§ Problem to work on:
Reproduce the data below in full and to the letter, images excepted.

(Dataset entries)

"""

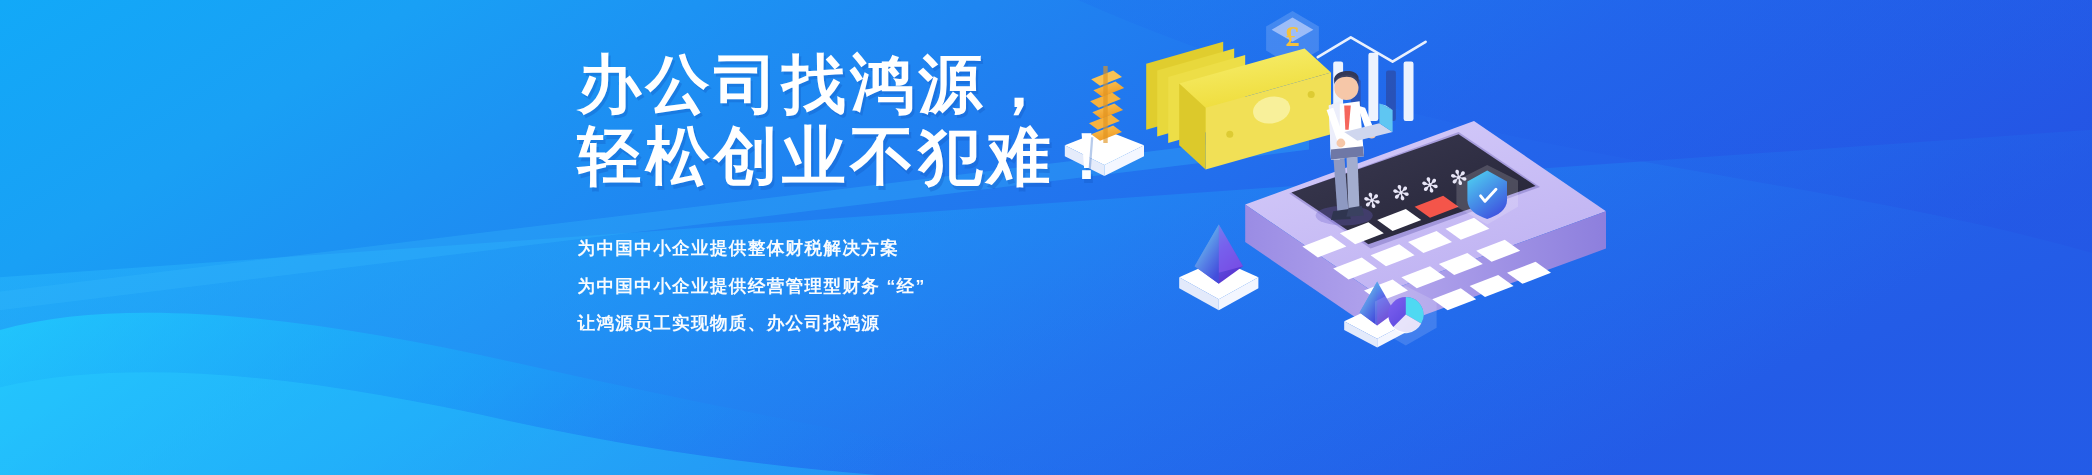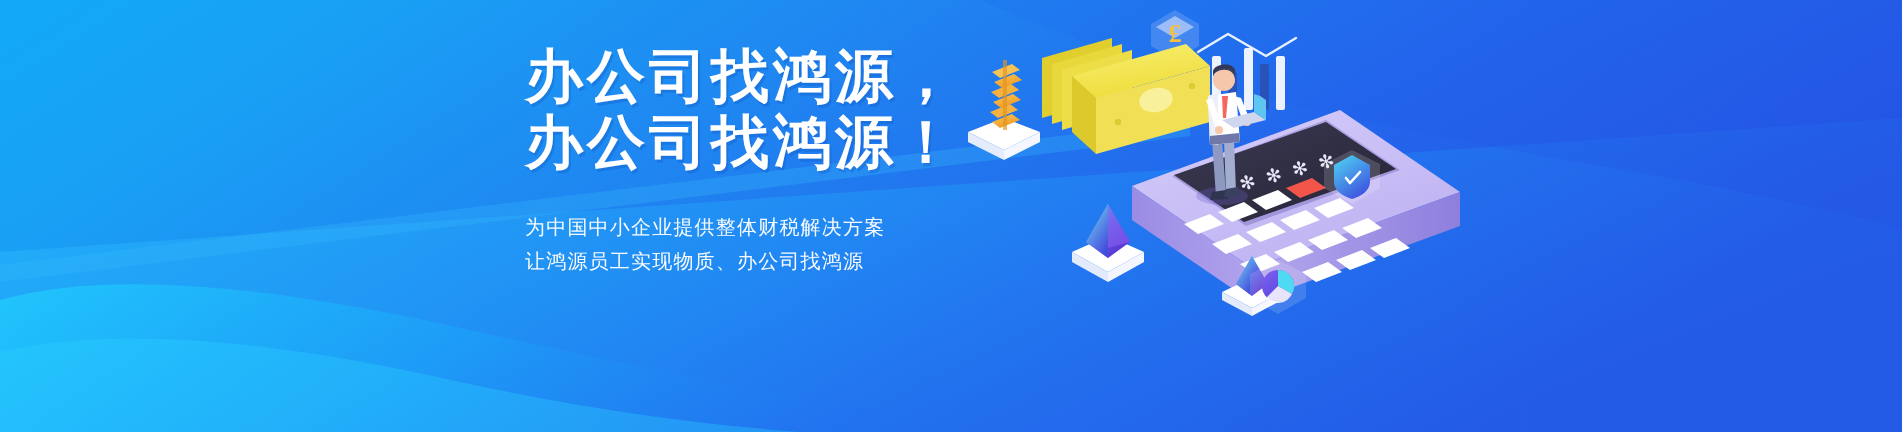--- a/index.html
+++ b/index.html
@@ -37,7 +37,6 @@
     letter-spacing:4px;
     text-shadow:2px 3px 0 rgba(16,84,190,.30);
     white-space:nowrap;
-    font-family:Liberation Serif, serif;
   }
   .headline .hl-line { display:block; }
   .headline .hl-line.second { text-indent:0px; }

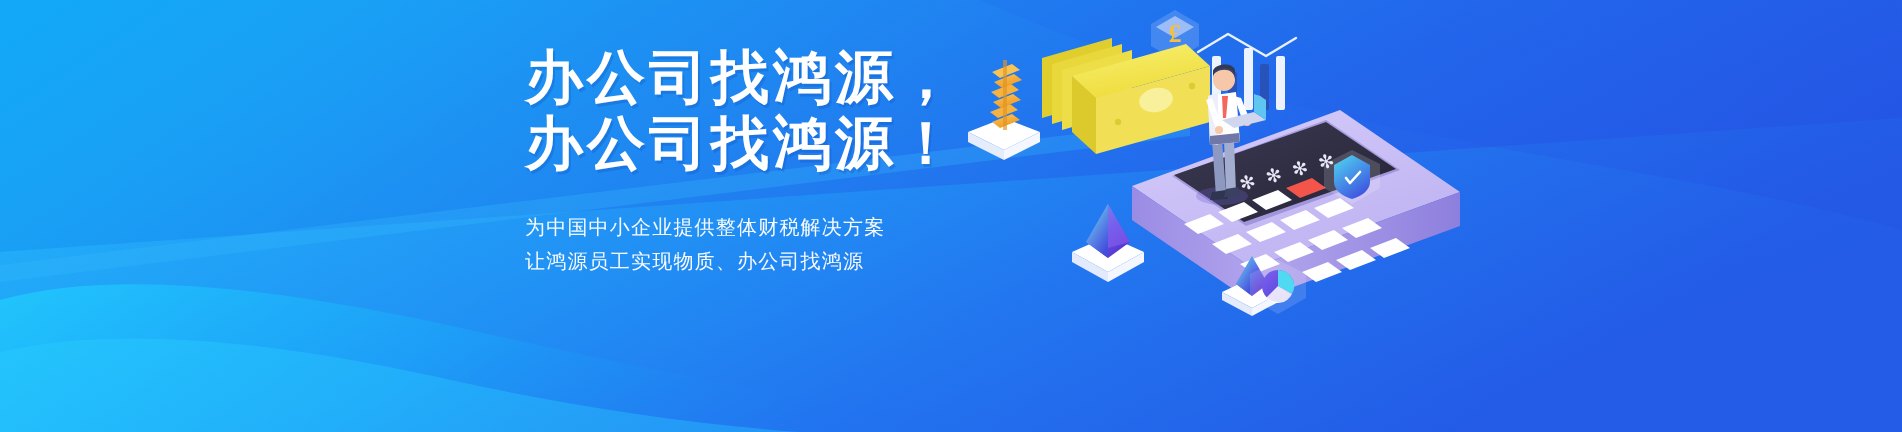--- a/index.html
+++ b/index.html
@@ -112,7 +112,7 @@
   <div class="copy">
     <div class="headline">
       <span class="hl-line first">办公司找鸿源，</span>
-      <span class="hl-line second">办公司找鸿源！</span>
+      <span class="hl-line second">轻松创业不犯难！</span>
     </div>
     <div class="sublist">
       <div class="subline">为中国中小企业提供整体财税解决方案</div>

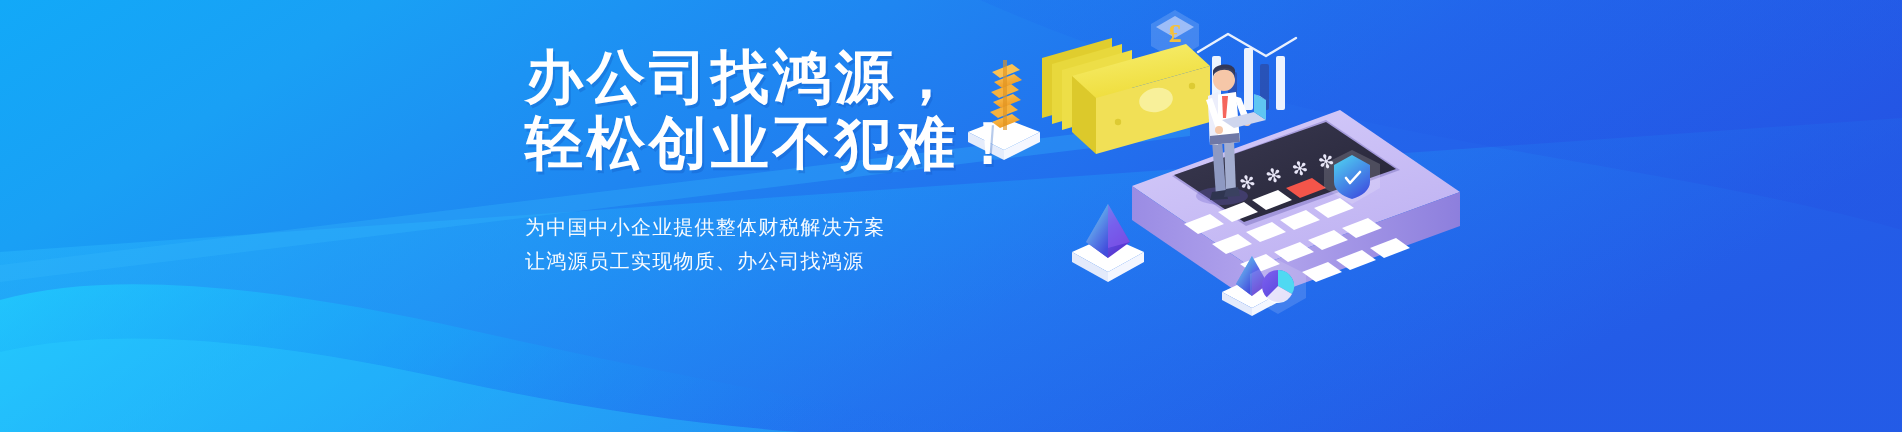--- a/index.html
+++ b/index.html
@@ -46,11 +46,11 @@
   }
   .subline {
     color:#ffffff;
-    font-size:20px;
+    font-size:16px;
     line-height:34px;
     letter-spacing:1.2px;
     white-space:nowrap;
-    font-weight:400;
+    font-weight:700;
     opacity:.97;
   }
 

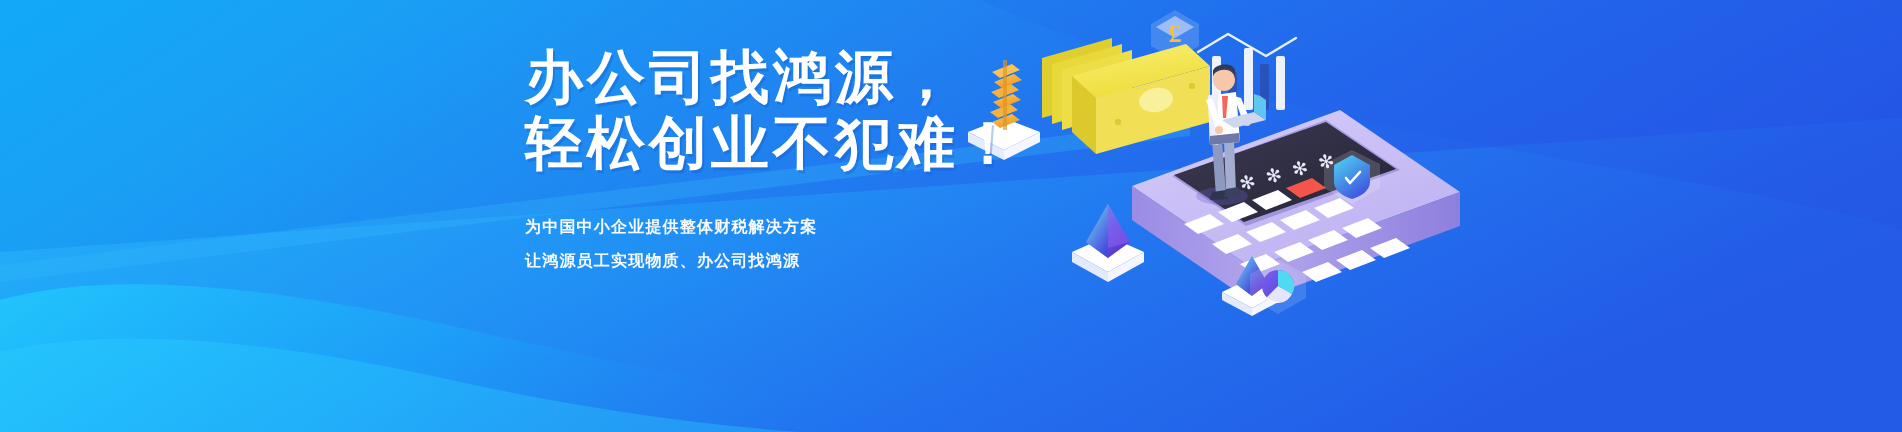--- a/index.html
+++ b/index.html
@@ -116,6 +116,7 @@
     </div>
     <div class="sublist">
       <div class="subline">为中国中小企业提供整体财税解决方案</div>
+      <div class="subline">为中国中小企业提供经营管理型财务 “经”</div>
       <div class="subline">让鸿源员工实现物质、办公司找鸿源</div>
     </div>
   </div>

"""

§ Answer to the exercise:
--- a/index.html
+++ b/index.html
@@ -37,7 +37,6 @@
     letter-spacing:4px;
     text-shadow:2px 3px 0 rgba(16,84,190,.30);
     white-space:nowrap;
-    font-family:Liberation Serif, serif;
   }
   .headline .hl-line { display:block; }
   .headline .hl-line.second { text-indent:0px; }

--- a/index.html
+++ b/index.html
@@ -112,7 +112,7 @@
   <div class="copy">
     <div class="headline">
       <span class="hl-line first">办公司找鸿源，</span>
-      <span class="hl-line second">办公司找鸿源！</span>
+      <span class="hl-line second">轻松创业不犯难！</span>
     </div>
     <div class="sublist">
       <div class="subline">为中国中小企业提供整体财税解决方案</div>

--- a/index.html
+++ b/index.html
@@ -46,11 +46,11 @@
   }
   .subline {
     color:#ffffff;
-    font-size:20px;
+    font-size:16px;
     line-height:34px;
     letter-spacing:1.2px;
     white-space:nowrap;
-    font-weight:400;
+    font-weight:700;
     opacity:.97;
   }
 

--- a/index.html
+++ b/index.html
@@ -116,6 +116,7 @@
     </div>
     <div class="sublist">
       <div class="subline">为中国中小企业提供整体财税解决方案</div>
+      <div class="subline">为中国中小企业提供经营管理型财务 “经”</div>
       <div class="subline">让鸿源员工实现物质、办公司找鸿源</div>
     </div>
   </div>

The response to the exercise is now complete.